Ein hochrangiger ukrainischer Regierungsbeamter sagte CNN, dass die Hotline Dutzende russischer Familien mit russischen Soldaten in der Ukraine verbunden habe. „Wir haben sie eingeladen, in die Ukraine zu kommen, um sich mit ihren Söhnen zu treffen, aber bisher hat sich keiner entschieden.“
Laut Beamten der Hotline sagte die überwiegende Mehrheit der Anrufer, dass ihre Söhne oder Ehemänner ihnen mitgeteilt hätten, dass sie zum Reservistentraining oder zu Militärübungen geschickt würden, und dass viele am 22. oder 23. Februar, kurz bevor Russland in die Ukraine einmarschierte, den Kontakt zu ihren Familien verloren hätten .
Zurück in Kiew wird Kristina, die Leiterin der Hotline, von den Anrufen verfolgt, die sie angenommen hat.

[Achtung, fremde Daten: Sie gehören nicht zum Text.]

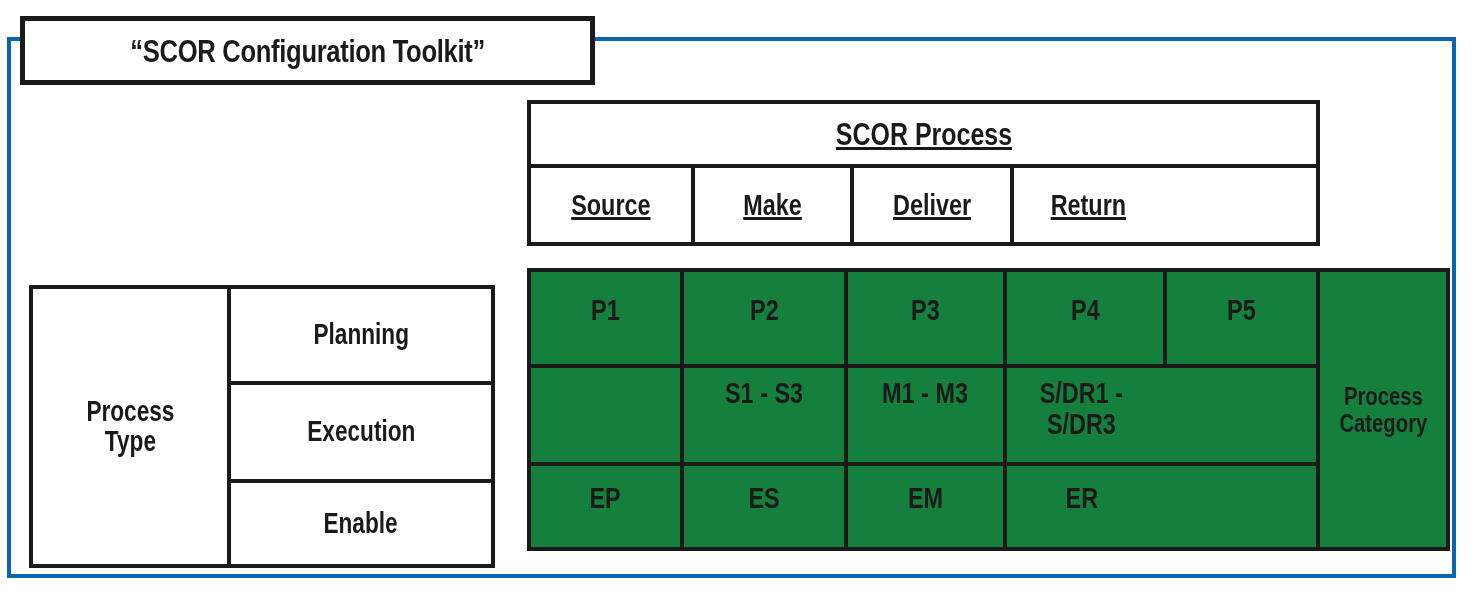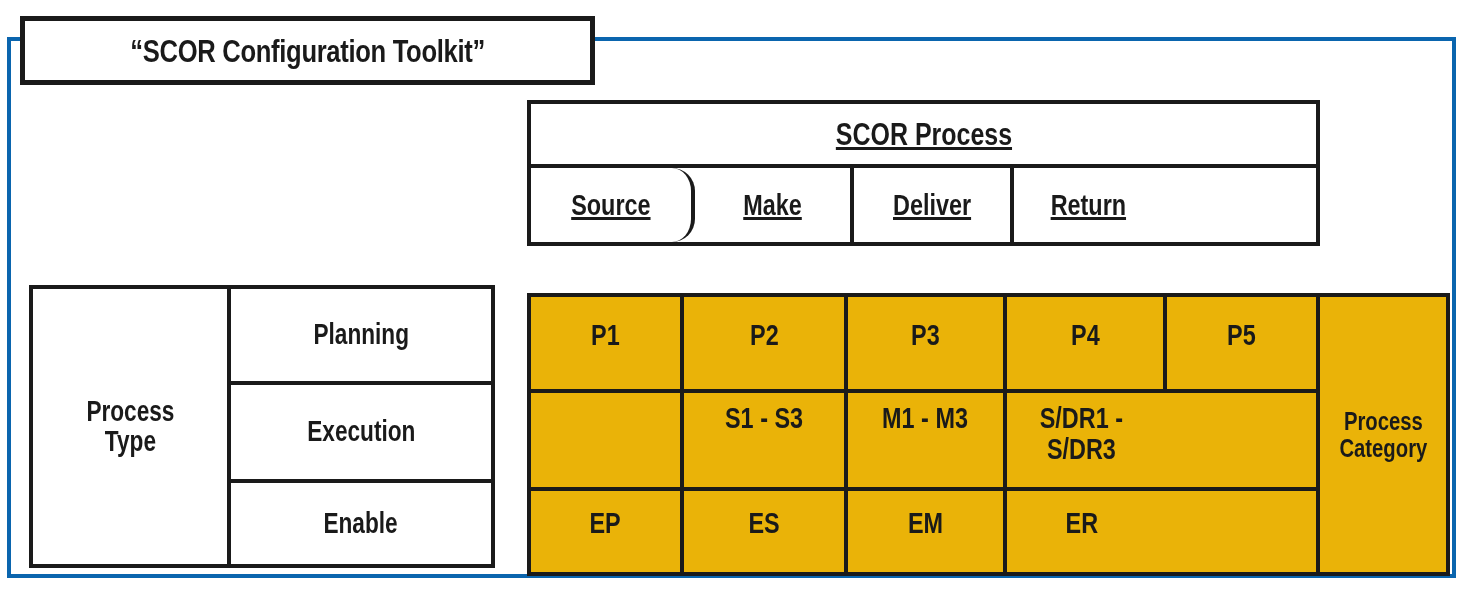"Source" .c-source { border-radius: 23px -> none }
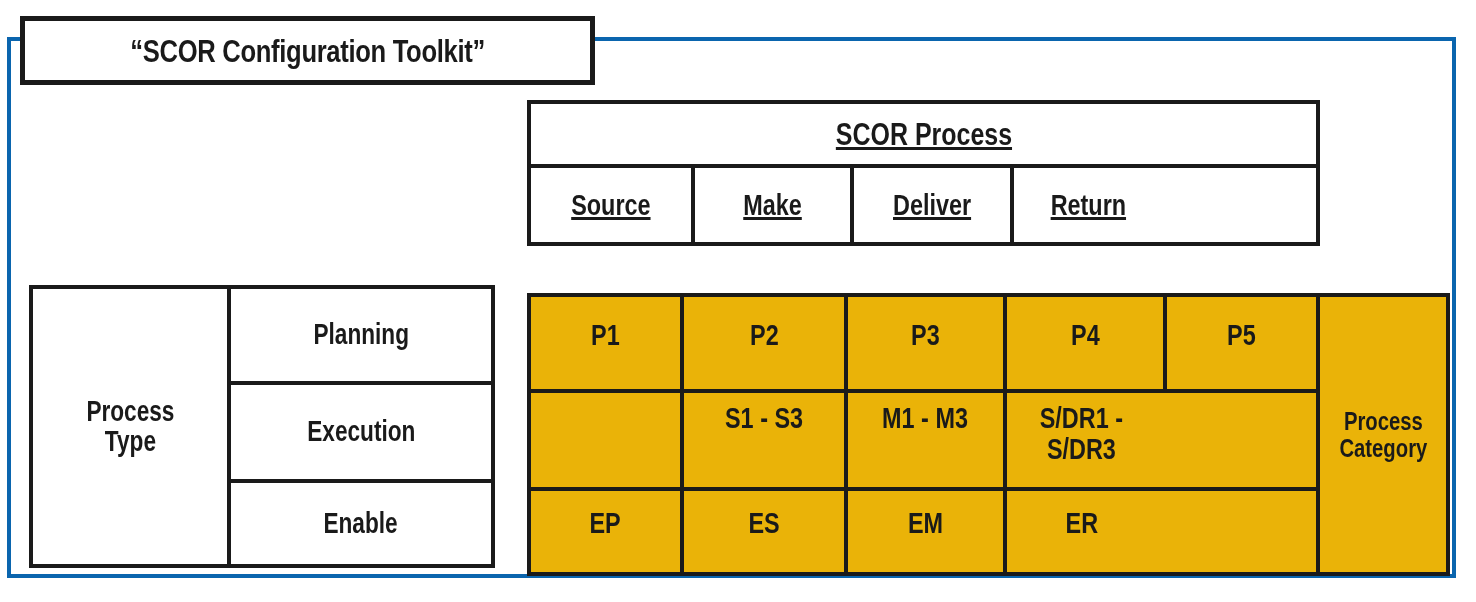"P1" .data-grid { background: #eab308 -> #15803d; top: 293px -> 268px }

Unter Tränen sagte sie: „Ein Vater rief an … er sagte: ‚Unsere Kinder werden als Verbrauchsmaterial benutzt [a] Fleischschild. Die Politiker, die Großen spielen ihre Spiele, lösen ihre Probleme, während unsere Kinder sterben, weil jemand damit Geld verdienen oder persönliche Ambitionen befriedigen und ein König der Welt werden will.'”
Diese Ansicht von Anrufern ist keine Ausnahme. In einer der mit CNN geteilten Aufnahmen ruft eine verstörte Ehefrau weinend an.
Kristina erzählt, wie sie einen weiteren Anruf von einer Verlobten entgegennahm, die nach ihrem zukünftigen Ehemann suchte. „Es hat mich berührt, dass sie um Vergebung bat. Sie sagte immer wieder: ‚Vergib uns, wir wollten dich nicht angreifen. Das ist nicht unser Krieg. Wir wollten das nicht tun.’“
Doch die Hotline soll nicht nur Antworten geben, sie ist auch ein Propagandainstrument, um die Russen gegen den Krieg zu mobilisieren – einen Krieg, der nun immer wahrscheinlicher langwierig und blutig zu werden scheint.
“Wir versuchen, nicht darüber nachzudenken, wie lange das noch so weitergehen wird”, sagte Kristina. „Wir hoffen nur, dass dies bald ein Ende hat. Je mehr Menschen wir die Wahrheit über das, was in der Ukraine passiert, mitteilen können, desto mehr Menschen werden auf die Straße gehen, protestieren und fordern, dieses Blutvergießen zu beenden.“
Ein Anruf eines Mannes, der seinen Fallschirmjäger-Bruder sucht, fasst die Situation zusammen.
„Viel Glück Jungs. Die ganze zivilisierte Welt unterstützt euch. Wir glauben an euch“, sagt er.
Vor allem, wenn die Anrufe etwas zeigen, dann, dass dies nicht Russlands Krieg ist, sondern Putins.